Ольга не совсем понимала, что так веселит Лару, но это придало ей храбрости.

— А ты и правда поехала бы со мной в Россию? — выпалила она. — Если бы была возможность, ну просто в гости? Неужели не скучаешь?

— Иногда.

— Почему же ты упорно не говоришь по-русски, не делишься своими воспоминаниями?

— А что именно ты хочешь узнать?

— Все. Все абсолютно. Как ты там жила, где, кто были твои друзья, куда ездила. Мне все интересно.

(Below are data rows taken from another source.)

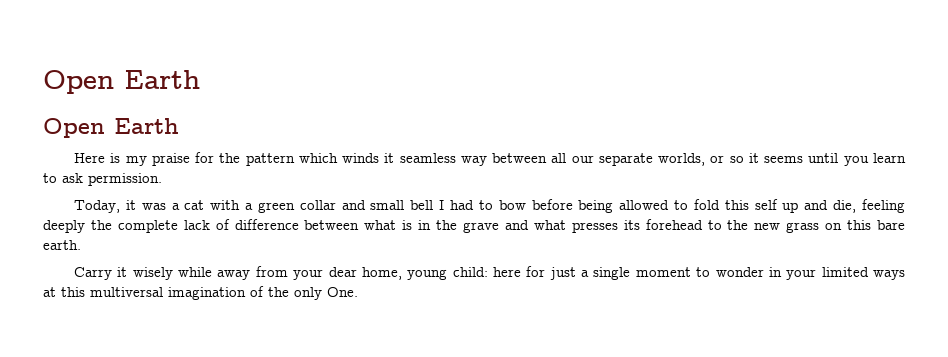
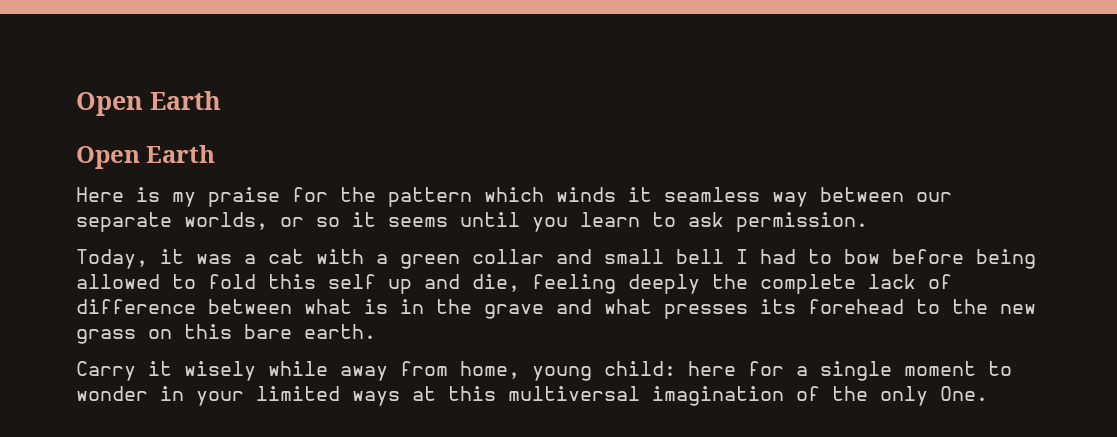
[551,153,567,163] all -> (904, 194) none
[293,267,357,280] your dear -> (448, 368) none
[549,267,576,280] just -> (784, 368) none

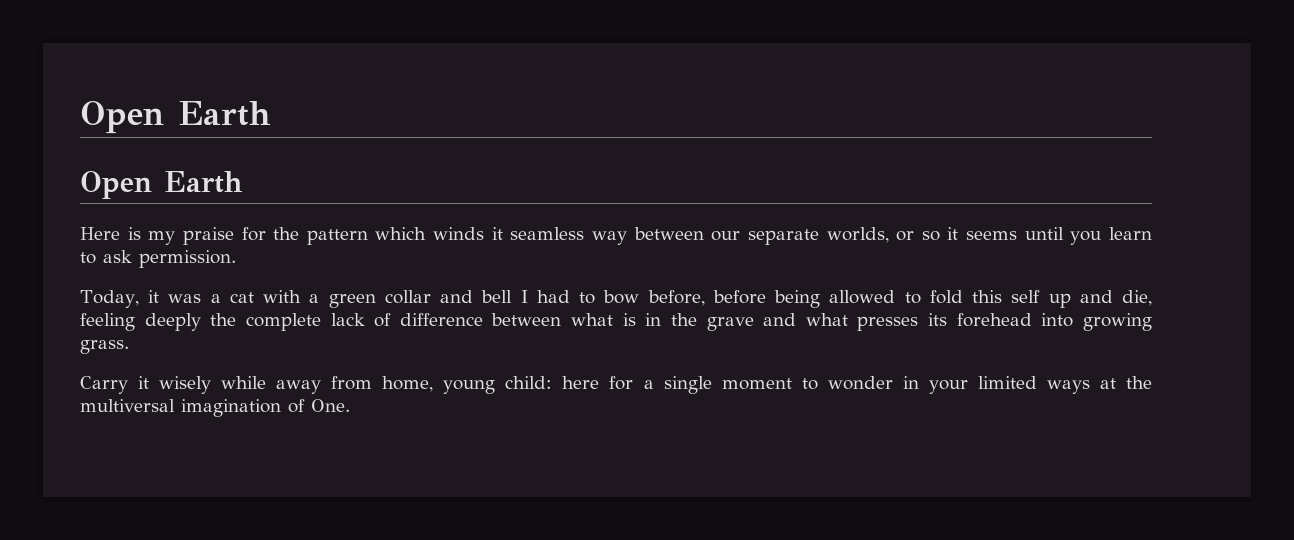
[604,249,664,264] small -> (474, 296) none
(880, 256) none -> [647,290,705,306] before,
[916,299,1036,314] [76,324,376,344] to the new grass on this bare earth. -> [1041,313,1153,331] [80,340,129,354] into growing grass.
[448,386,496,401] this -> [1125,376,1152,389] the
[832,386,928,406] the only -> (305, 406) none

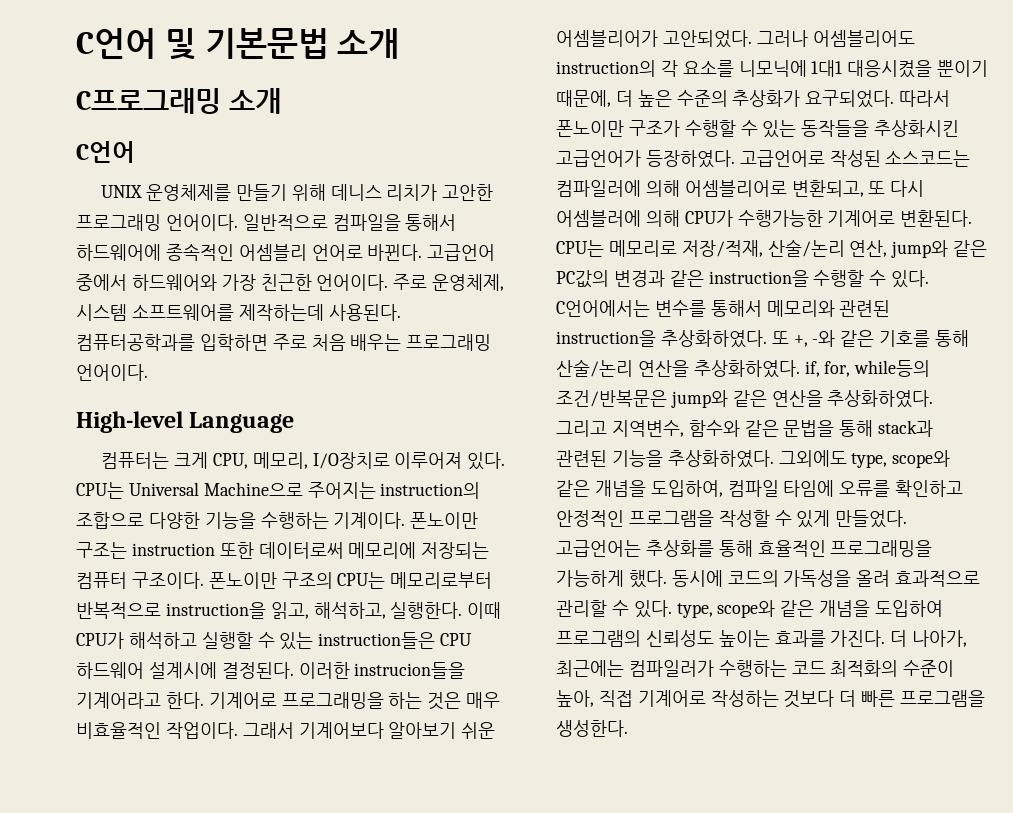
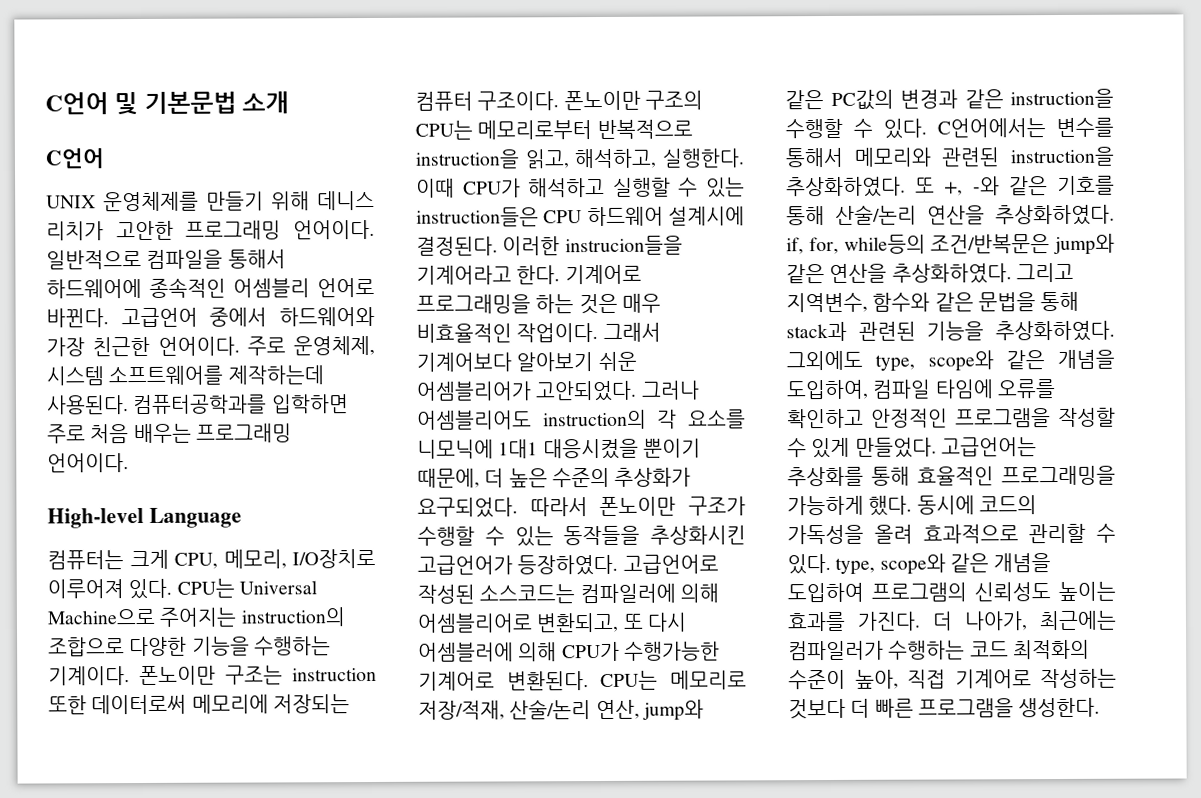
[76,88,281,114] // C프로그래밍 소개 -> (290, 102) none

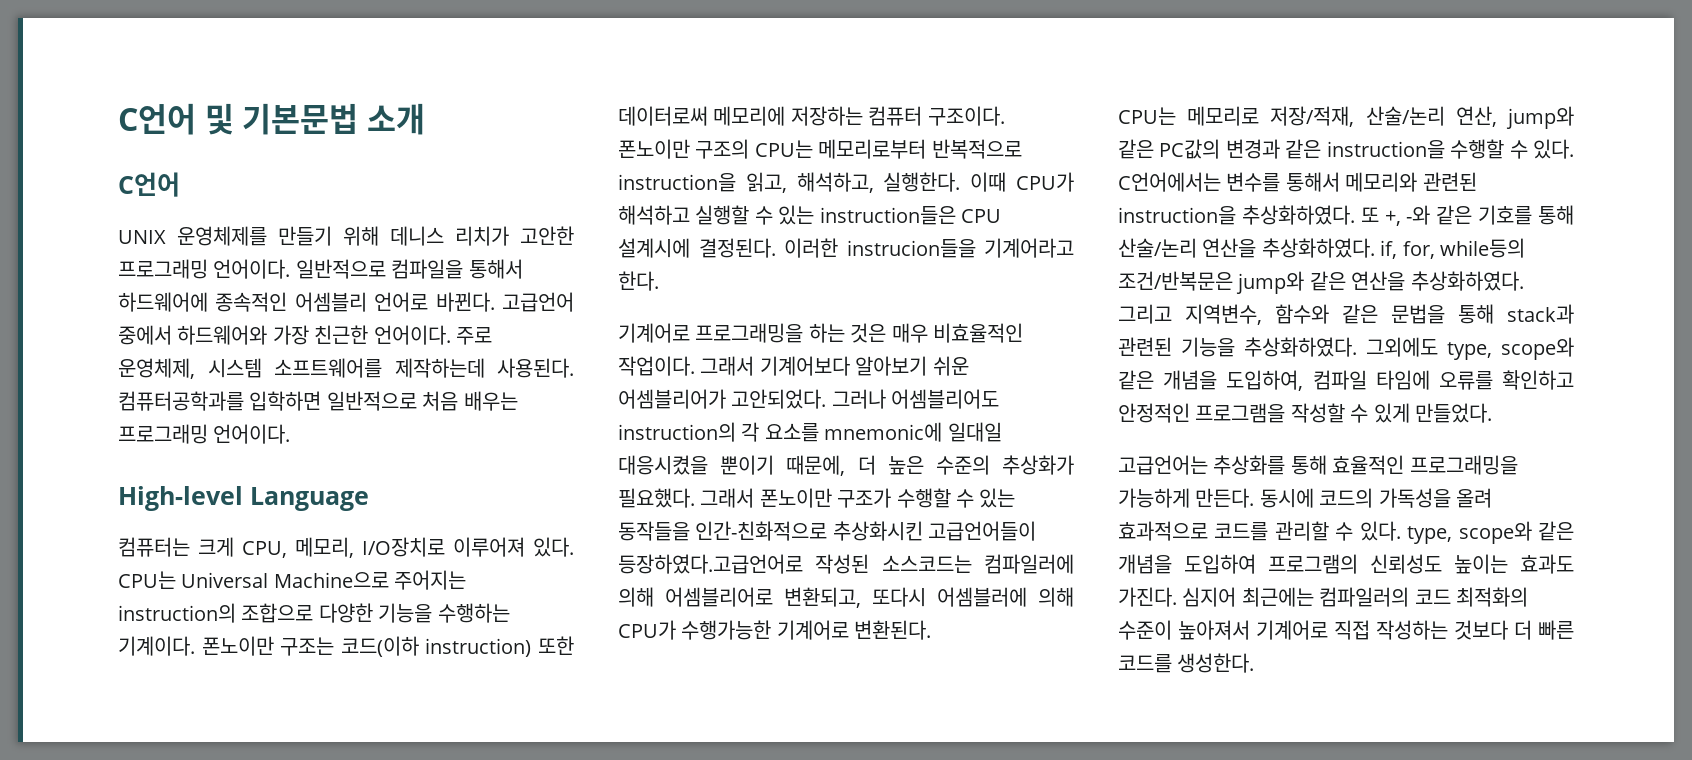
[47,424,86,444] 주로 -> [326,391,417,411] 일반적으로
[292,667,377,682] instruction -> [340,636,532,657] 코드(이하 instruction)
[272,694,350,714] 저장되는 -> [790,106,863,126] 저장하는
[586,206,664,227] 하드웨어 -> (1001, 216) none
(561, 275) none -> (659, 281) //
[417,439,539,459] 니모닉에 1대1 -> [824,422,1002,442] mnemonic에 일대일
[417,497,588,518] 요구되었다. 따라서 -> [618,488,755,508] 필요했다. 그래서
[650,525,746,545] [417,554,719,576] 추상화시킨 고급언어가 등장하였다. 고급언어로 -> [695,521,1037,541] [618,554,803,574] 인간-친화적으로 추상화시킨 고급언어들이 등장하였다.고급언어로
[622,612,687,632] 또 다시 -> [872,587,926,607] 또다시
(589, 681) none -> (932, 630) //
(937, 447) none -> (1492, 413) //
[868,495,913,516] 했다. -> [1195,488,1255,508] 만든다.
(1019, 534) none -> [1214,522,1269,541] 코드를
[787,610,1117,632] [788,639,1090,661] [788,669,1032,690] 효과를 가진다. 더 나아가, 최근에는 컴파일러가 수행하는 코드 최적화의 수준이 높아, 직접 기계어로 -> [1520,554,1574,574] [1118,587,1528,607] [1118,620,1370,640] 효과도 가진다. 심지어 최근에는 컴파일러의 코드 최적화의 수준이 높아져서 기계어로 직접
[917,698,1014,718] 프로그램을 -> [1118,654,1172,673] 코드를

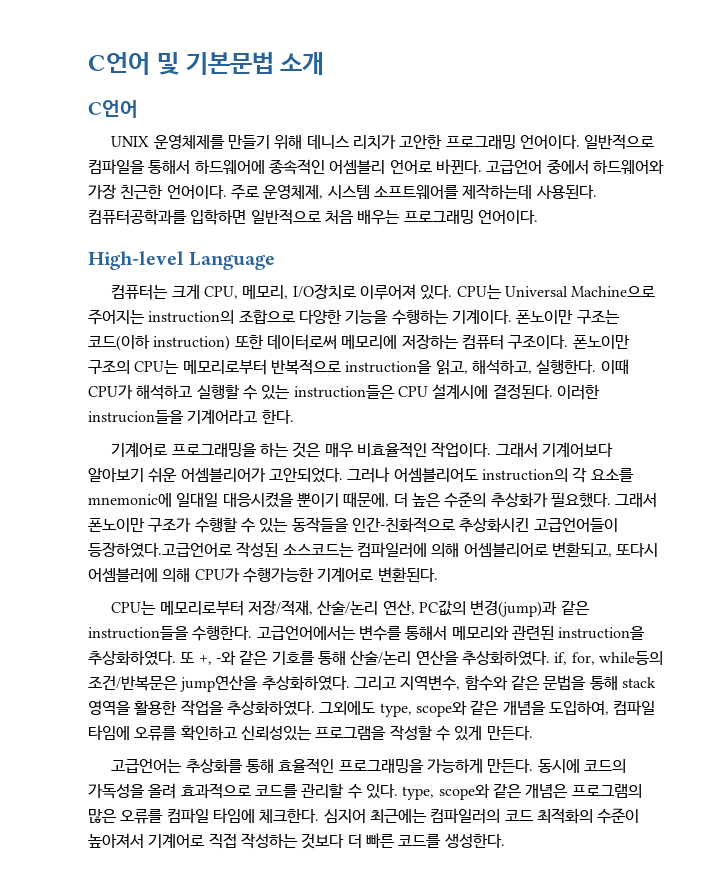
[1187,106,1260,126] 메모리로 -> [159,600,244,616] 메모리로부터
[1506,106,1574,129] [1118,139,1574,159] [1118,172,1221,192] jump와 같은 PC값의 변경과 같은 instruction을 수행할 수 있다. C언어에서는 -> [419,600,590,617] [88,625,356,641] PC값의 변경(jump)과 같은 instruction들을 수행한다. 고급언어에서는
[1236,271,1406,294] jump와 같은 연산을 -> [180,675,259,692] jump연산을
[1507,304,1574,324] [1118,337,1235,357] stack과 관련된 기능을 -> [621,677,656,688] [88,700,224,716] stack 영역을 활용한 작업을
[1118,403,1190,423] 안정적인 -> [240,725,312,741] 신뢰성있는
[1415,403,1492,423] 만들었다. -> [486,726,533,740] 만든다.
[1118,554,1574,574] [1118,587,1177,607] 개념을 도입하여 프로그램의 신뢰성도 높이는 효과도 가진다. -> [525,784,642,798] [88,808,320,824] 개념은 프로그램의 많은 오류를 컴파일 타임에 체크한다.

Лара перестала улыбаться. Теперь она задумчиво жевала стебелек лимонника и смотрела вдаль, за тучи, нависшие между верхушками пальм и небом. Для дождей было еще рано, но тучи не покидали горизонт, словно стояли в ожидании, готовые по первому сигналу разразиться ливнем. Ольга смотрела на нее с такой надеждой. Ей стало ее даже жаль. Что ожидала она услышать? Сколько раз задиралась, пытаясь выпытать хоть что-то из Лары? Лара знала, что завеса становится все прозрачнее и прозрачнее. Но оттягивала последний шаг. Боялась не меньше Ольги, хотя убеждала себя, что Панова просто не заслужила правды. А кто заслужил? Кто из них сделал достаточно для того, что смело посмотреть друг другу в глаза? Сколько еще будут терзать друг друга, соревнуясь в язвительных словах, взаимных упреках? Африканка. Да, она теперь африканка. Теперь она могла смело сказать, что нашла себя, обрела свои корни. А сколько сил, слез и лет ей это стоило? Зачем поднимать со дна морского то, что так тщательно захоронено там?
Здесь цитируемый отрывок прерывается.